When a client proudly announces "I found someone cheaper," every seasoned developer cringes internally. We've seen this movie before: the project gets handed to the lowest bidder, and the result is a codebase that looks fine on the surface for about five minutes, then starts falling apart like that crooked brick wall on the right. The meme’s side-by-side brick wall analogy perfectly illustrates the difference between high-quality software and a rush-job driven by budget constraints. On the left, you have the pristine wall – every brick is neatly aligned, just like well-crafted code where each module fits together, the structure is solid, and there’s plenty of mortar (think: tests, documentation, and good design) holding everything in place. On the right, you’ve got the crumbling mess – bricks misaligned and gaps everywhere, exactly like a quick-and-dirty code job overflowing with technical debt and fragile hacks. It might stand up just long enough to call it “done,” but one deployment later it’s ready to implode.

At a deep technical level, what’s happening here is a classic quality trade-off. The client thinks software is a commodity – as if any code is good enough as long as the app runs. But experienced devs know code quality is a real asset: it determines how well the software scales, how easily new features can be added, and how many midnight outages you’ll have. The cheaper developer often cuts corners to meet the low price (or due to inexperience). This can mean skipping unit tests, using copy-pasted code from StackOverflow without fully understanding it, ignoring proper architecture or design patterns, and generally writing the kind of spaghetti code that works by accident rather than by design. The end result? A system held together by duct tape and prayer. It might function on day one, but any change (even something minor) risks bringing the whole shaky structure down.

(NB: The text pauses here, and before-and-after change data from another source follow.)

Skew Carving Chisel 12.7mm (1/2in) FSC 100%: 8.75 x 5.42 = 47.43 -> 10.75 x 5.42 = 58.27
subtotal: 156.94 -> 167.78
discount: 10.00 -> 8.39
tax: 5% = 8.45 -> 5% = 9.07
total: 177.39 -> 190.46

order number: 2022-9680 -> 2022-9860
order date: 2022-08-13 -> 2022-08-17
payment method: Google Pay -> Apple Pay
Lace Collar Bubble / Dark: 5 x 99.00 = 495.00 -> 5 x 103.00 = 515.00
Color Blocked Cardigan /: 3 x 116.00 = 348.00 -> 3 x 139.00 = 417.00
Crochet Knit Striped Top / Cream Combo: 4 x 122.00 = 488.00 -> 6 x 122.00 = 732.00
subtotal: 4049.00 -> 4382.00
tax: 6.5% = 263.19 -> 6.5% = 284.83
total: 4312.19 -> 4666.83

Let’s break down the differences that the two halves of the image represent in software terms:

  • Solid Foundation (Left Wall): Well-structured codebase with clear module boundaries, consistent naming, and adherence to best practices. This is like having straight, level bricks with proper mortar. Everything is documented, and there are comprehensive tests ensuring each part behaves as expected. Future developers can add features without fear because the foundation is reliable.
  • Shaky Patchwork (Right Wall): A hodgepodge of quick fixes and poorly written functions thrown together under time pressure. Bricks are crooked: variables might be misused or global, functions do too many things. Big gaps in the wall: critical features might be missing or half-implemented. The “mortar” is sparse – no documentation, few tests (if any), and lots of workarounds for things that should have been done correctly. As a result, bugs slip through and the first big load or change causes cracks everywhere.

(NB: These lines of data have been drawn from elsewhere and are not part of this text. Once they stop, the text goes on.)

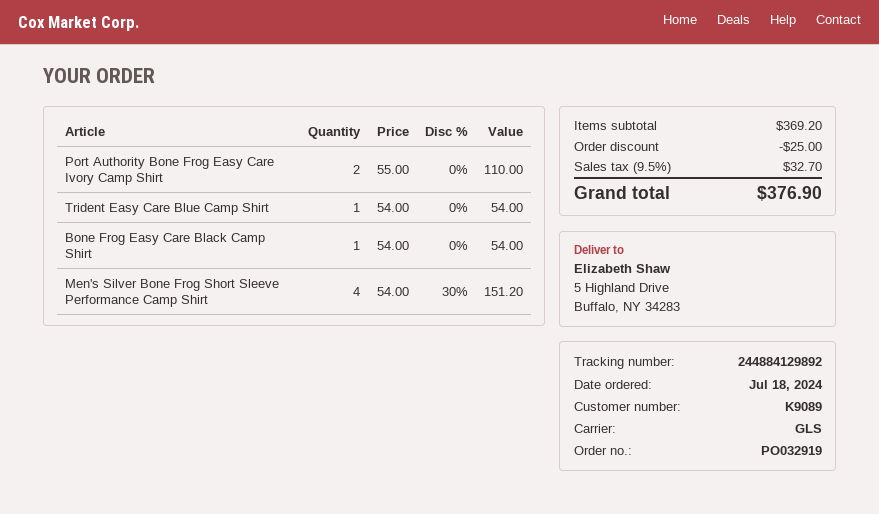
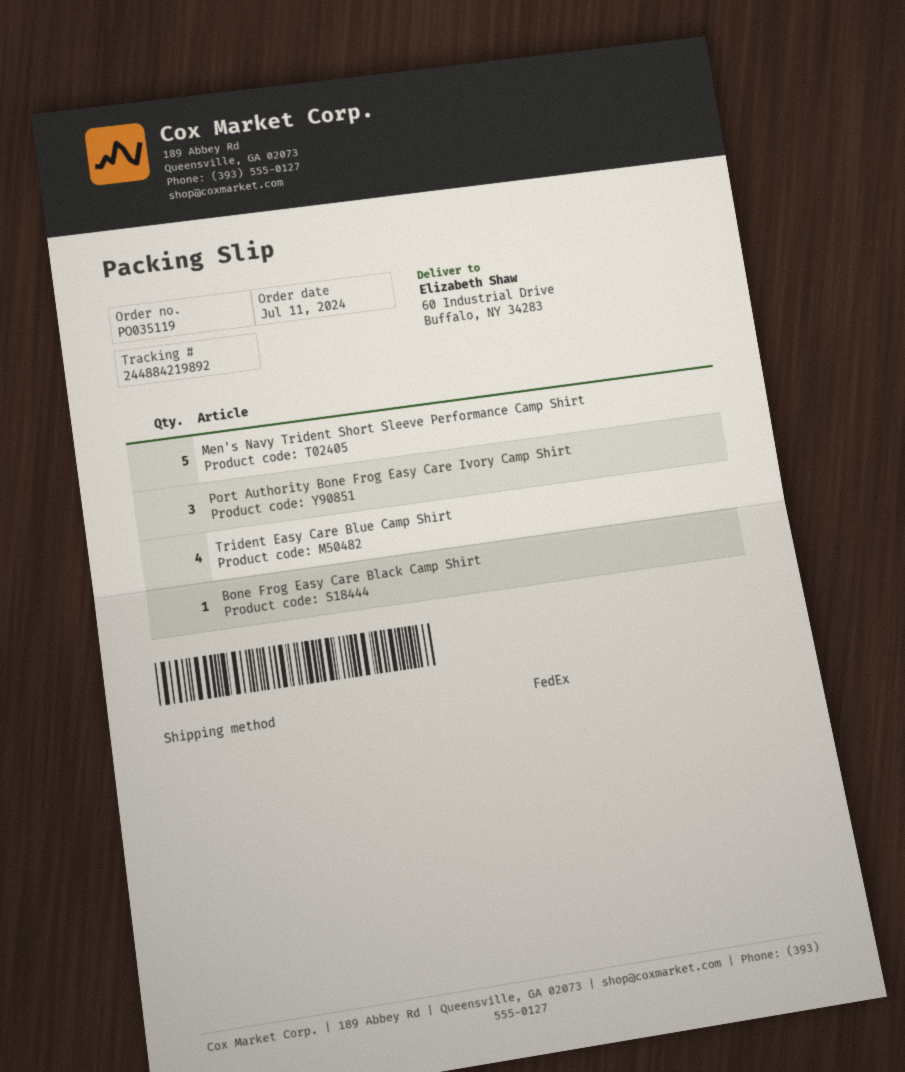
order number: PO032919 -> PO035119
order date: 2024-07-18 -> 2024-07-11
shipping method: GLS -> FedEx
tracking number: 244884129892 -> 244884219892
ship to: 5 Highland Drive, Buffalo, NY 34283 -> 60 Industrial Drive, Buffalo, NY 34283
Port Authority Bone Frog Easy Care Ivory Camp Shirt: 2 -> 3
Trident Easy Care Blue Camp Shirt: 1 -> 4
Men's Silver Bone Frog Short Sleeve Performance Camp Shirt: 4 -> none
Men's Navy Trident Short Sleeve Performance Camp Shirt: none -> 5

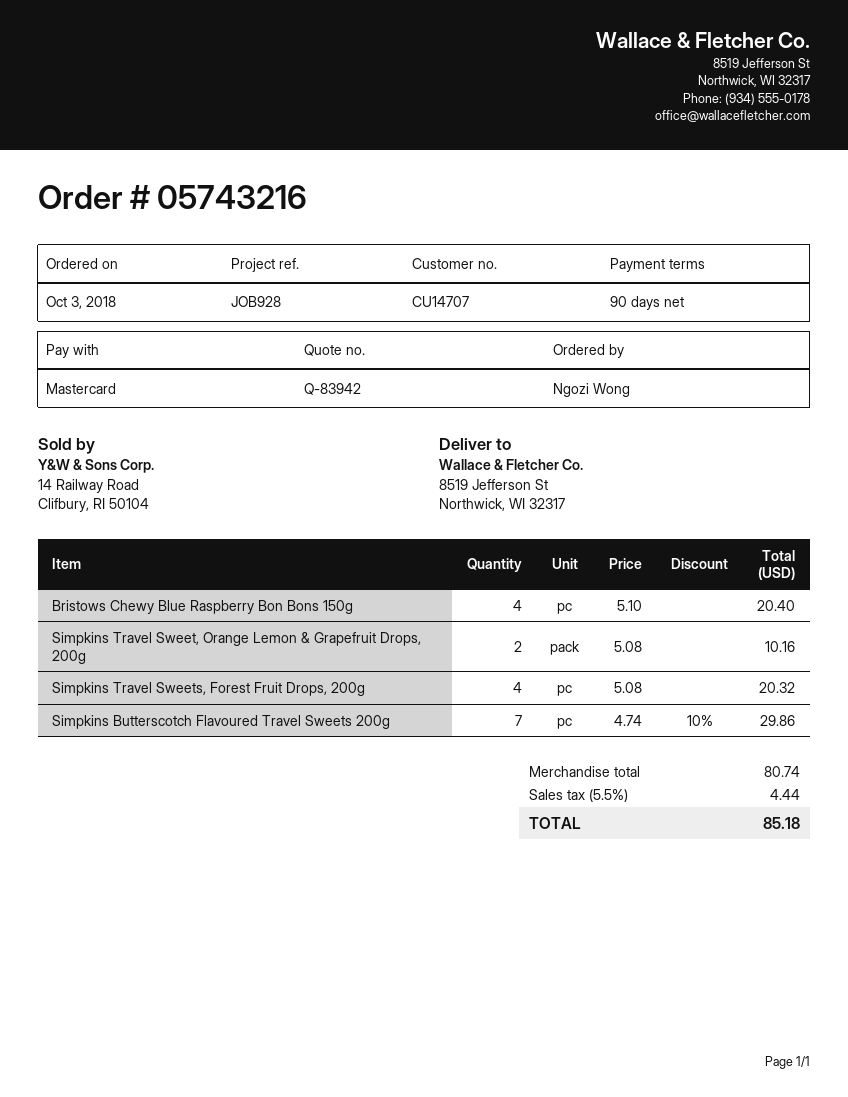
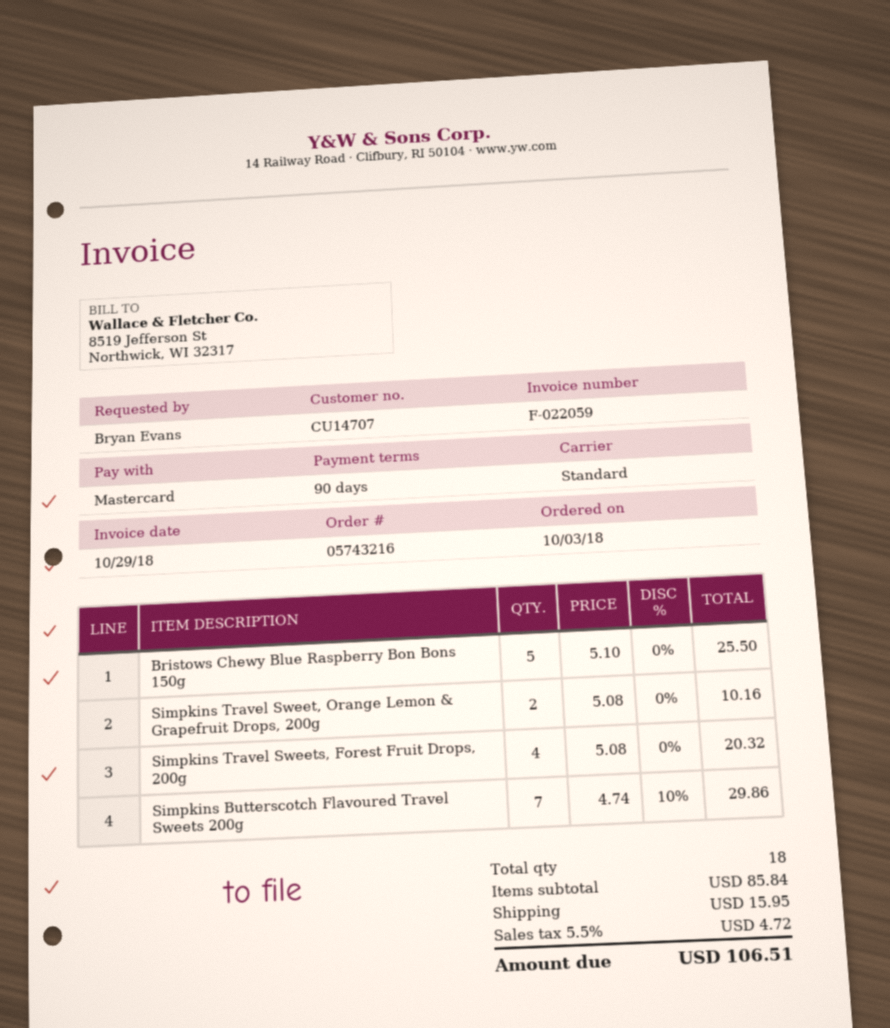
ordered by: Ngozi Wong -> Bryan Evans
Bristows Chewy Blue Raspberry Bon Bons 150g: 4 x 5.10 = 20.40 -> 5 x 5.10 = 25.50
subtotal: 80.74 -> 85.84
shipping: none -> 15.95
tax: 5.5% = 4.44 -> 5.5% = 4.72
total: 85.18 -> 106.51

Think of technical debt as the “interest” you pay on a quick-and-cheap solution. In financial debt terms, using a cheaper dev is like taking out a high-interest loan on your codebase: you save money today, but you incur a debt of problems that will need fixing tomorrow. The longer you wait, the more “interest” (in the form of escalating maintenance costs and bug-fix hours) piles up. For example, a cheap developer might hardcode values instead of making them configurable; it works for now, but when the client needs to handle a new scenario, suddenly the code breaks and needs an urgent (and expensive) rewrite. Or they might ignore security practices, and six months later the application is riddled with vulnerabilities that require a costly overhaul. This is classic TechnicalDebt — shortcuts taken now become the liabilities that a more experienced team has to pay off later, often at a much higher cost.

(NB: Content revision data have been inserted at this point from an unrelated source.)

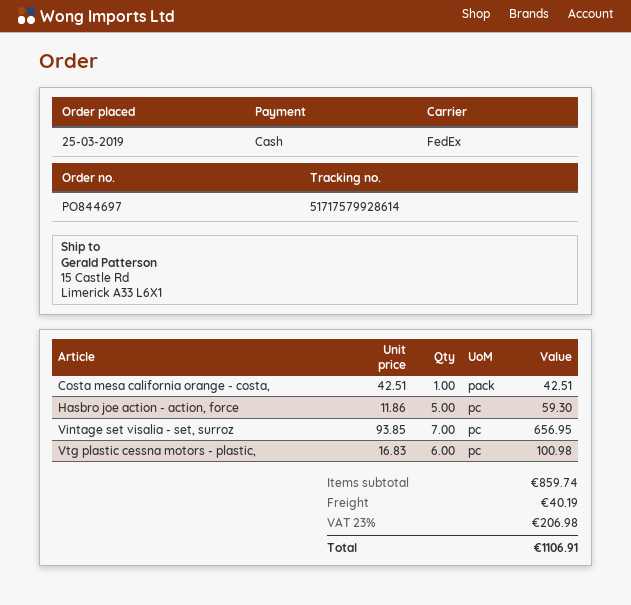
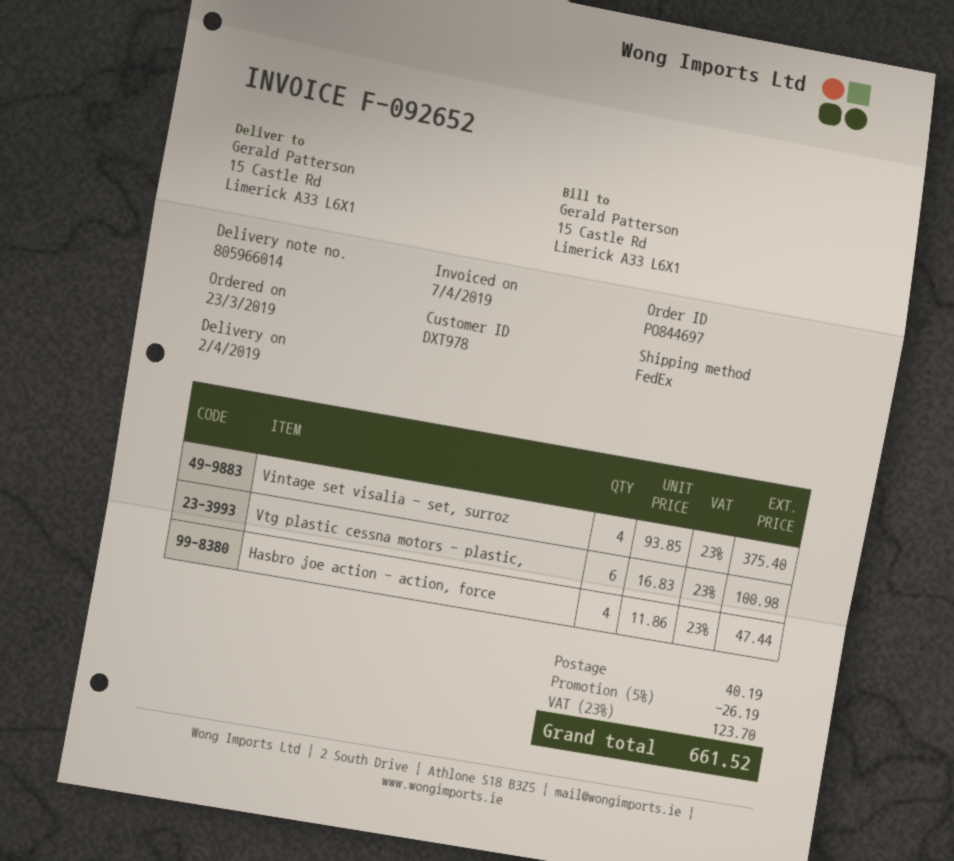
order date: 2019-03-25 -> 2019-03-23
Costa mesa california orange - costa,: 1 x 42.51 = 42.51 -> none
Hasbro joe action - action, force: 5 x 11.86 = 59.30 -> 4 x 11.86 = 47.44
Vintage set visalia - set, surroz: 7 x 93.85 = 656.95 -> 4 x 93.85 = 375.40
discount: none -> 5% = 26.19
tax: 23% = 206.98 -> 23% = 123.70
total: 1106.91 -> 661.52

Moreover, this scenario is all-too-familiar in outsourcing pitfalls stories: a company picks an ultra-low quote from an underqualified team to build their app. Initial delivery looks okay (the wall is standing!), and the stakeholders celebrate saving money. Fast forward a few months: new requirements arrive or real users push the system, and it all starts collapsing. Suddenly the same client is desperate, calling up senior developers (the ones they originally passed over) to rescue the project. Now those experienced devs have to dig through a pile of brittle, baffling code — essentially trying to reinforce a crooked wall without knocking it over completely. It’s often more work to fix a bad system than it would have been to build it right in the first place. In construction terms, sometimes you just have to tear down the rickety wall and rebuild from scratch, which blows the budget wide open. Not so cheap anymore, is it?

There’s a reason the industry lives by the mantra “good, fast, cheap – pick two.” If a client insists on cheap and fast, they’re naturally going to sacrifice good. The left half of the meme (the nice wall) is what you get with “good + maybe slower/more expensive.” The right half (the wrecked wall) is what “cheap + fast” often buys you. No miracles here – software engineering follows the laws of trade-offs. Seasoned devs find dark humor in this because we’ve all had that meeting where a non-technical stakeholder cheerfully says, “We found a cheaper solution!” and all we hear is the sound of a brick wall crumbling in the distance. It’s the kind of situation that leads to war stories of all-nighters, where a team must stabilize a failing product under insane pressure because someone wanted to save a buck.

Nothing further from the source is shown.